== Action item ==
Your response should reproduce every line of the entries that contains the word "byte".

== Data for review ==

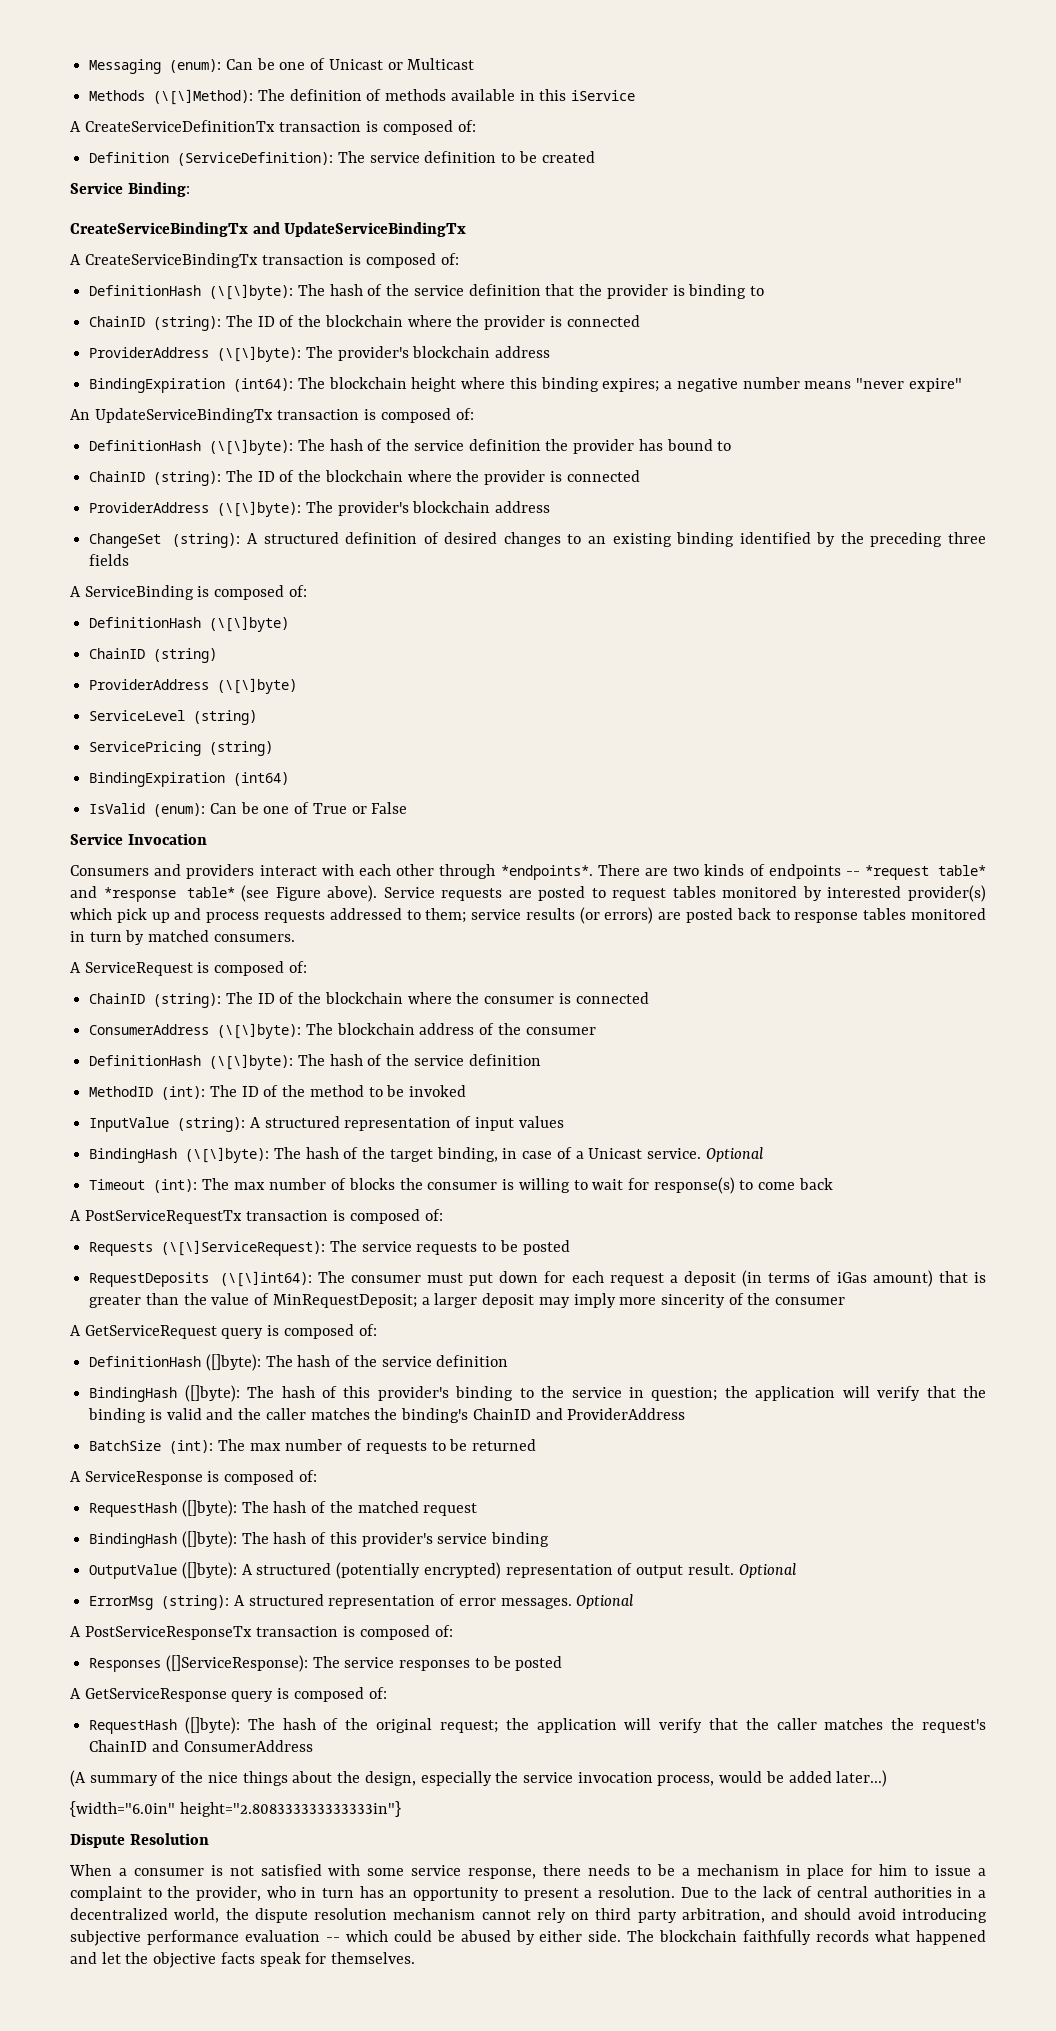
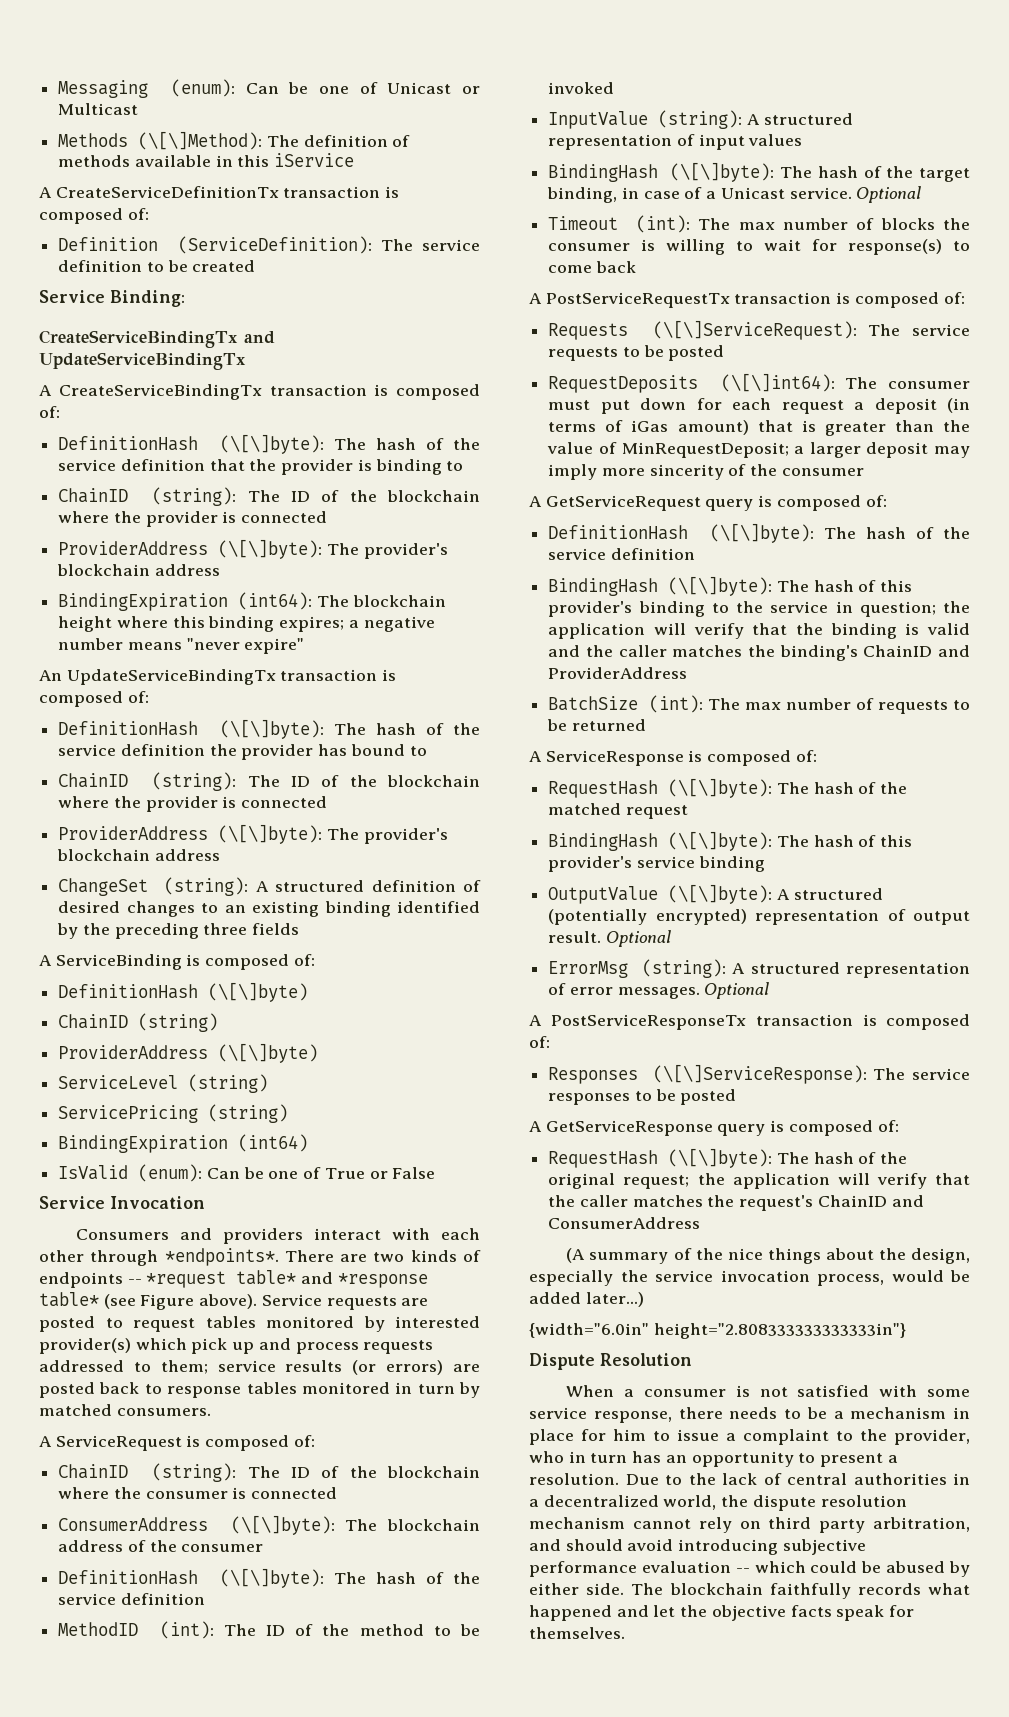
[205,1354,261,1371] ([]byte): -> [709,523,814,543] (\[\]byte):
[184,1385,240,1402] ([]byte): -> [668,576,773,596] (\[\]byte):
[181,1500,237,1517] ([]byte): -> [668,778,773,798] (\[\]byte):
[181,1531,237,1548] ([]byte): -> [668,831,773,851] (\[\]byte):
[181,1562,237,1579] ([]byte): -> [668,884,773,904] (\[\]byte):
[165,1655,308,1672] ([]ServiceResponse): -> [652,1064,867,1084] (\[\]ServiceResponse):
[185,1717,241,1734] ([]byte): -> [668,1148,773,1168] (\[\]byte):

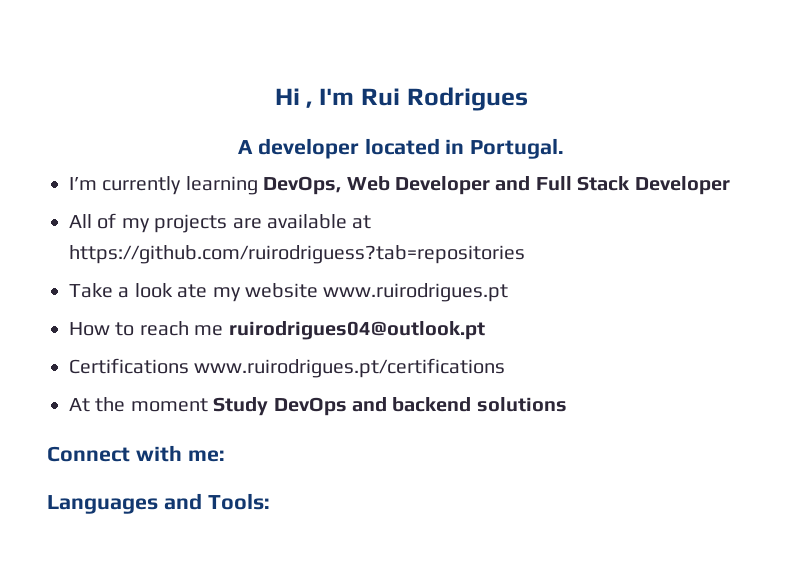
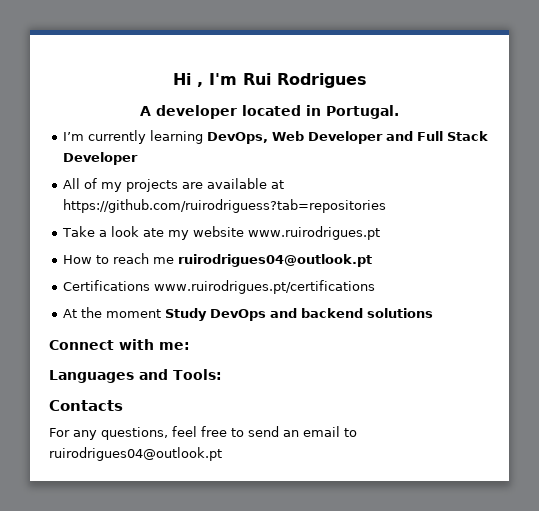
(270, 501) none -> [49,400,123,411] [49,426,357,440] [49,447,222,461] // Contacts // For any questions, feel free to send an email to ruirodrigues04@outlook.pt

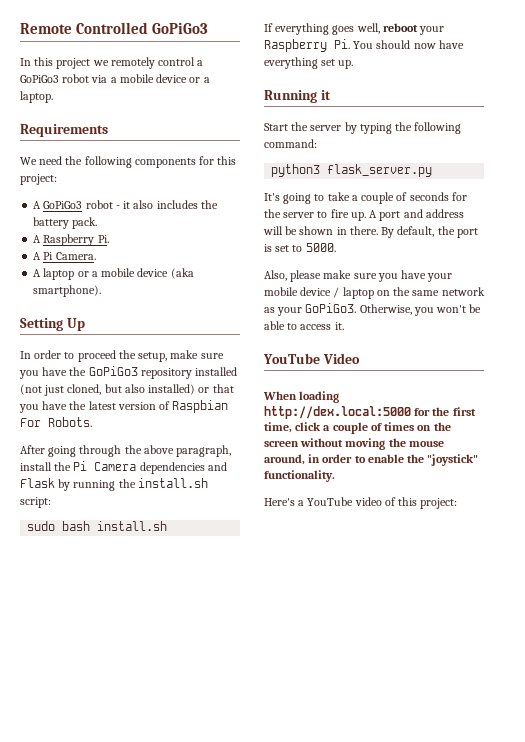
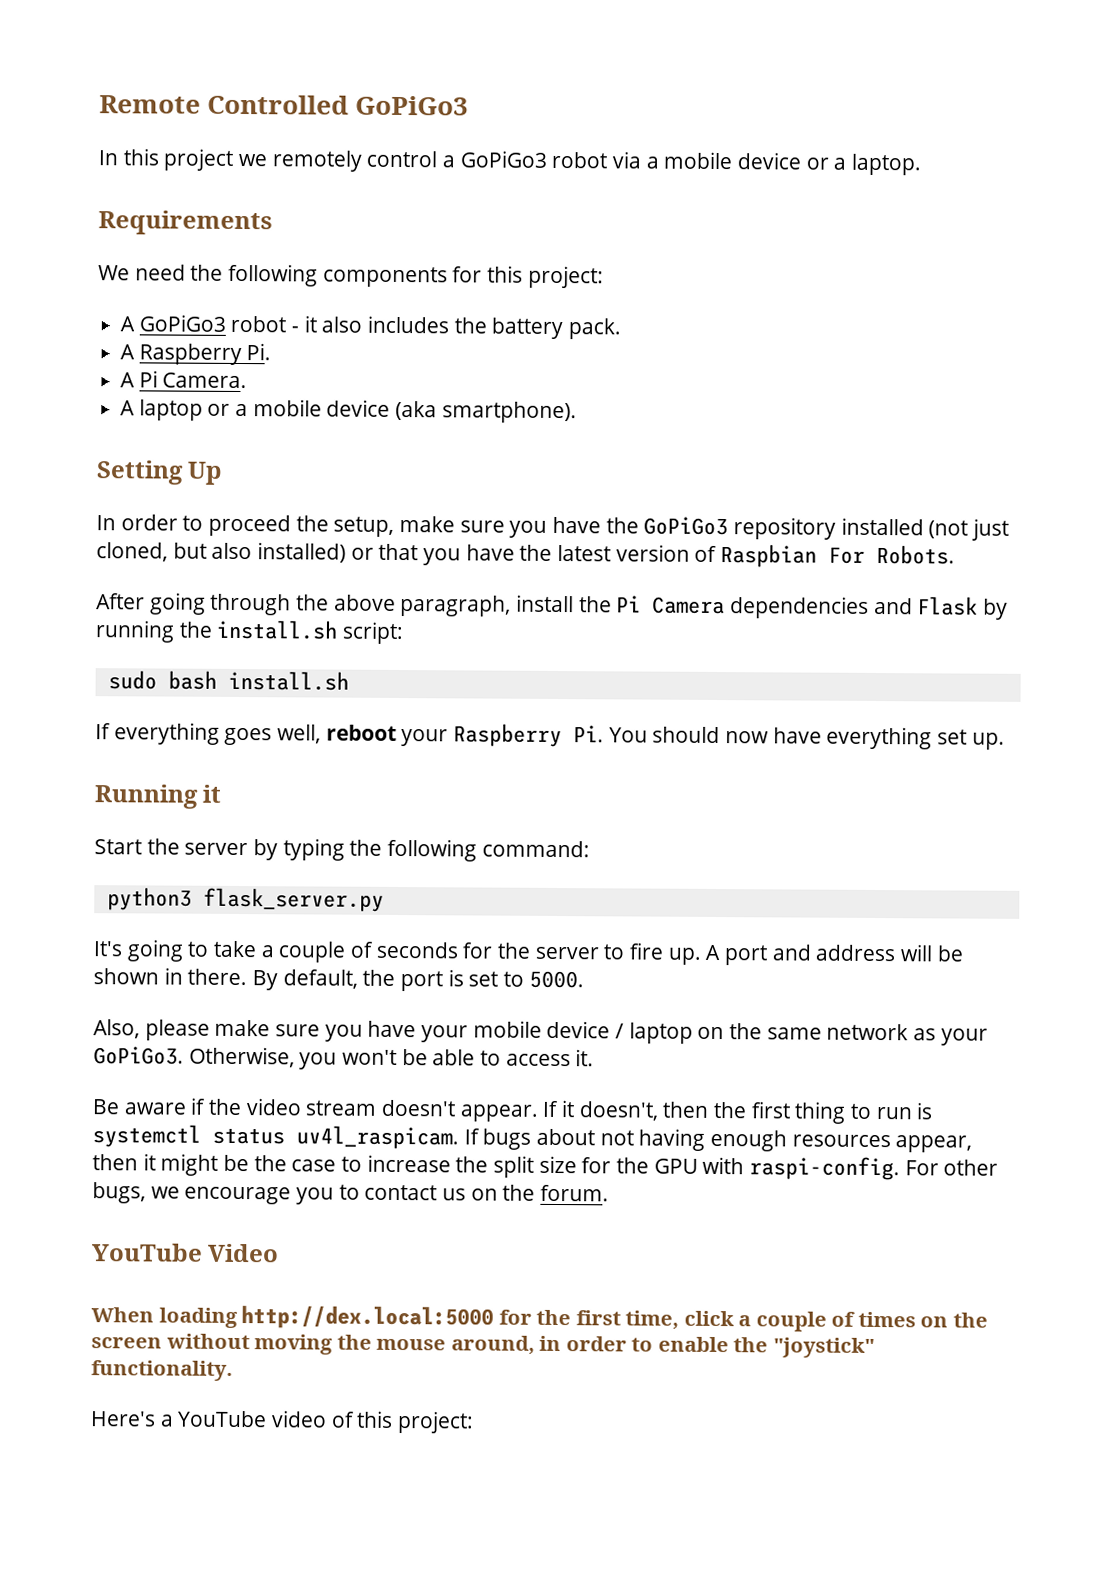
(344, 326) none -> [92,1097,934,1124] [92,1124,973,1153] [92,1153,999,1181] [92,1182,610,1205] // Be aware if the video stream doesn't appear. If it doesn't, then the first thing to run is systemctl status uv4l_raspicam. If bugs about not having enough resources appear, then it might be the case to increase the split size for the GPU with raspi-config. For other bugs, we encourage you to contact us on the forum.

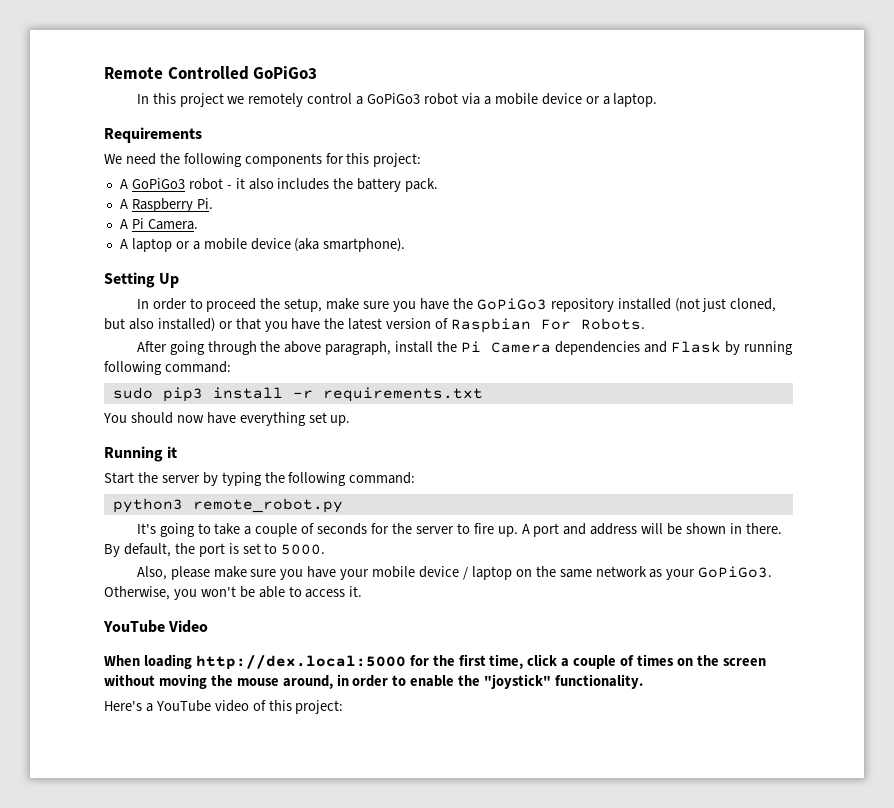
[178,619,405,645] [107,670,349,691] [95,722,605,748] the install.sh script: // sudo bash install.sh // If everything goes well, reboot your Raspberry Pi. -> [104,361,231,375] [112,387,483,402] following command: // sudo pip3 install -r requirements.txt //
[202,887,384,912] flask_server.py -> [192,498,343,513] remote_robot.py
[92,1097,934,1124] [92,1124,973,1153] [92,1153,999,1181] [92,1182,610,1205] // Be aware if the video stream doesn't appear. If it doesn't, then the first thing to run is systemctl status uv4l_raspicam. If bugs about not having enough resources appear, then it might be the case to increase the split size for the GPU with raspi-config. For other bugs, we encourage you to contact us on the forum. -> (363, 591) none

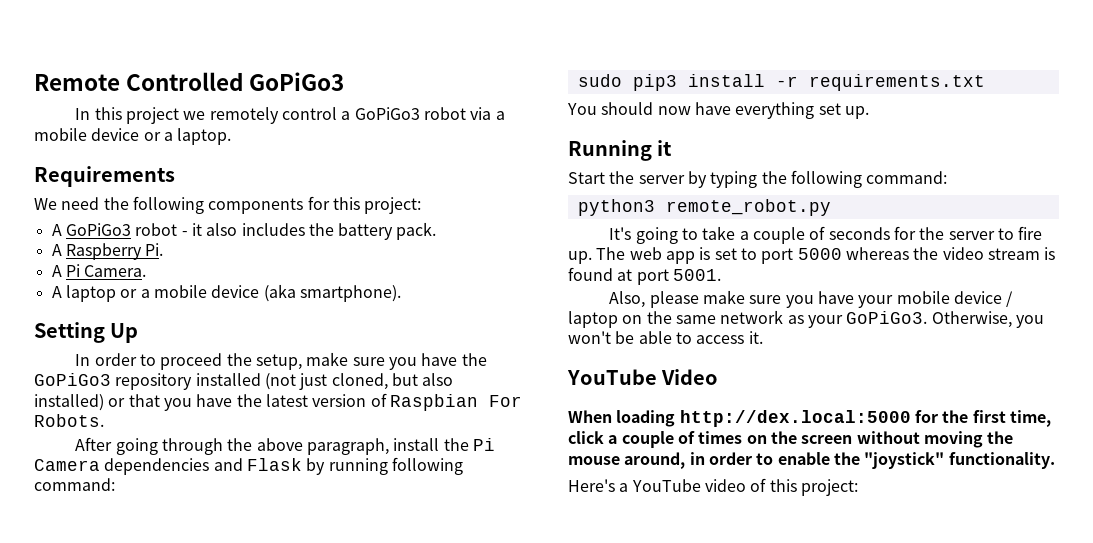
[521,523,782,537] [104,543,326,557] A port and address will be shown in there. By default, the port is set to 5000. -> [596,247,1056,264] [568,267,721,285] The web app is set to port 5000 whereas the video stream is found at port 5001.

== Solution for this exercise ==
[205,1354,261,1371] ([]byte): -> [709,523,814,543] (\[\]byte):
[184,1385,240,1402] ([]byte): -> [668,576,773,596] (\[\]byte):
[181,1500,237,1517] ([]byte): -> [668,778,773,798] (\[\]byte):
[181,1531,237,1548] ([]byte): -> [668,831,773,851] (\[\]byte):
[181,1562,237,1579] ([]byte): -> [668,884,773,904] (\[\]byte):
[185,1717,241,1734] ([]byte): -> [668,1148,773,1168] (\[\]byte):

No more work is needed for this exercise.